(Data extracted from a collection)

━━━━━━━━━━━━━━━━━━━━

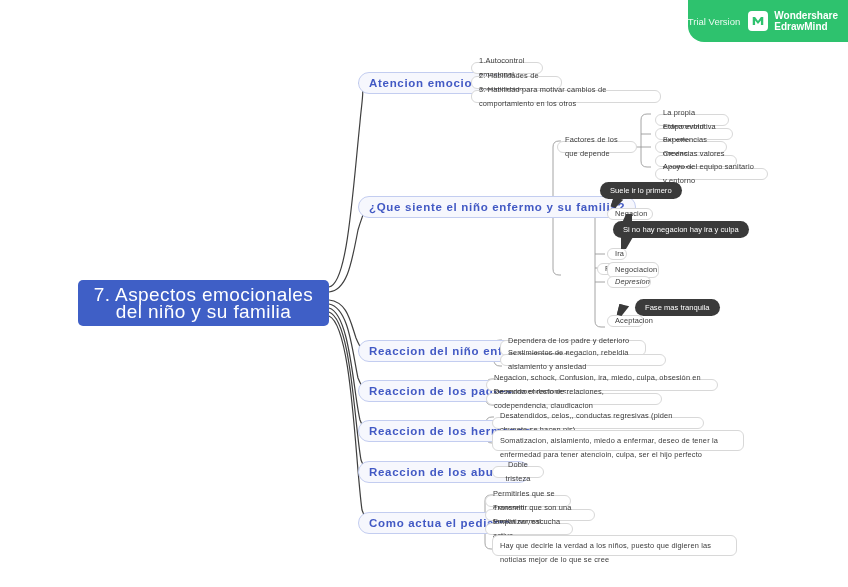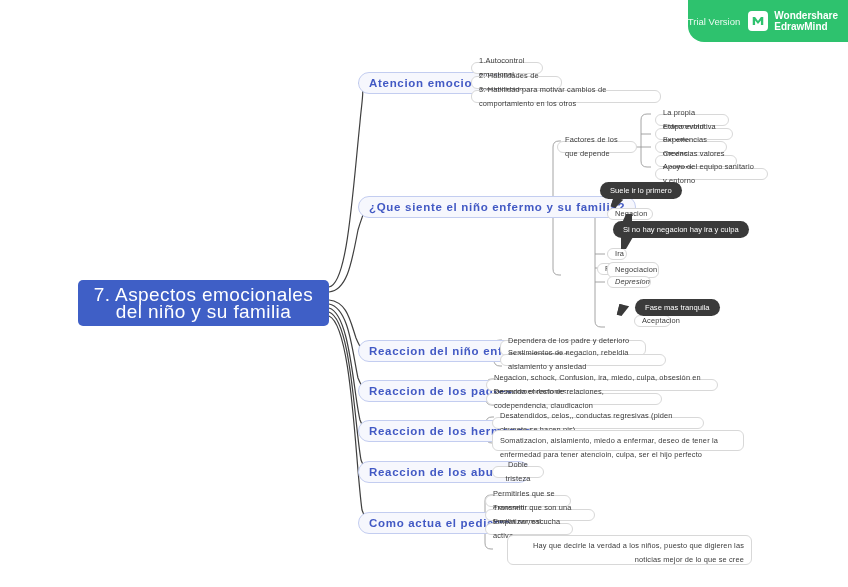--- a/index.html
+++ b/index.html
@@ -198,21 +198,21 @@
   <div class="node leaf" style="left:655px; top:128px; width:78px; height:12px;">Etapa evolutiva del niño</div>
   <div class="node leaf" style="left:655px; top:141px; width:72px; height:12px;">Experiencias previas</div>
   <div class="node leaf" style="left:655px; top:155px; width:82px; height:12px;">Creencias valores y cultura</div>
   <div class="node leaf" style="left:655px; top:168px; width:113px; height:12px;">Apoyo del equipo sanitario y entorno</div>
 
   <div class="node leaf" style="left:597px; top:263px; width:31px; height:12px;">Fases</div>
   <div class="node leaf" style="left:607px; top:208px; width:46px; height:12px;">Negacion</div>
   <div class="node leaf" style="left:607px; top:248px; width:20px; height:12px;">Ira</div>
   <div class="node leaf" style="left:607px; top:262px; width:52px; height:16px;text-align:center;">Negociacion</div>
   <div class="node leaf" style="left:607px; top:276px; width:44px; height:12px;font-style:italic;">Depresion</div>
-  <div class="node leaf" style="left:634px; top:315px; width:37px; height:12px;">Aceptacion</div>
+  <div class="node leaf" style="left:607px; top:315px; width:37px; height:12px;">Aceptacion</div>
 
   <div class="node callout" style="left:600px; top:182px;">Suele ir lo primero</div>
   <div class="tail" style="left:612px; top:198px; border-left:5px solid #3a3a3a; border-right:5px solid transparent; border-top:10px solid #3a3a3a; transform:rotate(18deg);"></div>
 
   <div class="node callout" style="left:613px; top:221px;">Si no hay negacion hay ira y culpa</div>
   <div class="tail" style="left:622px; top:214px; border-left:4px solid transparent; border-right:6px solid #3a3a3a; border-bottom:9px solid #3a3a3a;"></div>
   <div class="tail" style="left:621px; top:237px; border-left:5px solid #3a3a3a; border-right:7px solid transparent; border-top:12px solid #3a3a3a;"></div>
 
   <div class="node callout" style="left:635px; top:289px;margin-top:10px;">Fase mas tranquila</div>
   <div class="tail" style="left:618px; top:305px; border-left:5px solid #3a3a3a; border-right:5px solid transparent; border-top:11px solid #3a3a3a; transform:rotate(14deg);"></div>
@@ -229,21 +229,21 @@
   <div class="node leaf" style="left:492px; top:417px; width:212px; height:12px;">Desatendidos, celos,, conductas regresivas (piden chupete se hacen pis)</div>
   <div class="node leaf wrap" style="left:492px; top:430px; width:252px; height:21px;">Somatizacion, aislamiento, miedo a enfermar, deseo de tener la enfermedad para tener atencioin, culpa, ser el hijo perfecto</div>
 
   <div class="node branch" style="left:358px; top:461px;">Reaccion de los abuelos</div>
   <div class="node leaf" style="left:492px; top:466px; width:52px; height:12px;text-align:center;">Doble tristeza</div>
 
   <div class="node branch" style="left:358px; top:512px;">Como actua el pediatra</div>
   <div class="node leaf" style="left:485px; top:495px; width:86px; height:12px;">Permitirles que se expresen</div>
   <div class="node leaf" style="left:485px; top:509px; width:110px; height:12px;">Transmitir que son una familia normal</div>
   <div class="node leaf" style="left:485px; top:523px; width:88px; height:12px;">Empatizar, escucha activa</div>
-  <div class="node leaf wrap" style="left:507px; top:535px; width:245px; height:30px;text-align:right;">Hay que decirle la verdad a los niños, puesto que digieren las noticias mejor de lo que se cree</div>
+  <div class="node leaf wrap" style="left:492px; top:535px; width:245px; height:21px;">Hay que decirle la verdad a los niños, puesto que digieren las noticias mejor de lo que se cree</div>
 
   <div id="watermark">
     <span id="trial-version">Trial Version</span>
     <span id="wm-logo">
       <svg width="14" height="14" viewBox="0 0 24 24" aria-hidden="true">
         <path d="M3 19 L3 5 L7 5 L12 12 L17 5 L21 5 L21 19 L17 19 L17 11 L12 17 L7 11 L7 19 Z" fill="#2ec26e"></path>
       </svg>
     </span>
     <span id="wm-brand">
       <span>Wondershare</span><br>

━━━━━━━━━━━━━━━━━━━━

YOUR GOAL: Each line that holds the string "mejor" is to be copied from the entries above.

RESPONSE TO THIS EXERCISE:
-  <div class="node leaf wrap" style="left:507px; top:535px; width:245px; height:30px;text-align:right;">Hay que decirle la verdad a los niños, puesto que digieren las noticias mejor de lo que se cree</div>
+  <div class="node leaf wrap" style="left:492px; top:535px; width:245px; height:21px;">Hay que decirle la verdad a los niños, puesto que digieren las noticias mejor de lo que se cree</div>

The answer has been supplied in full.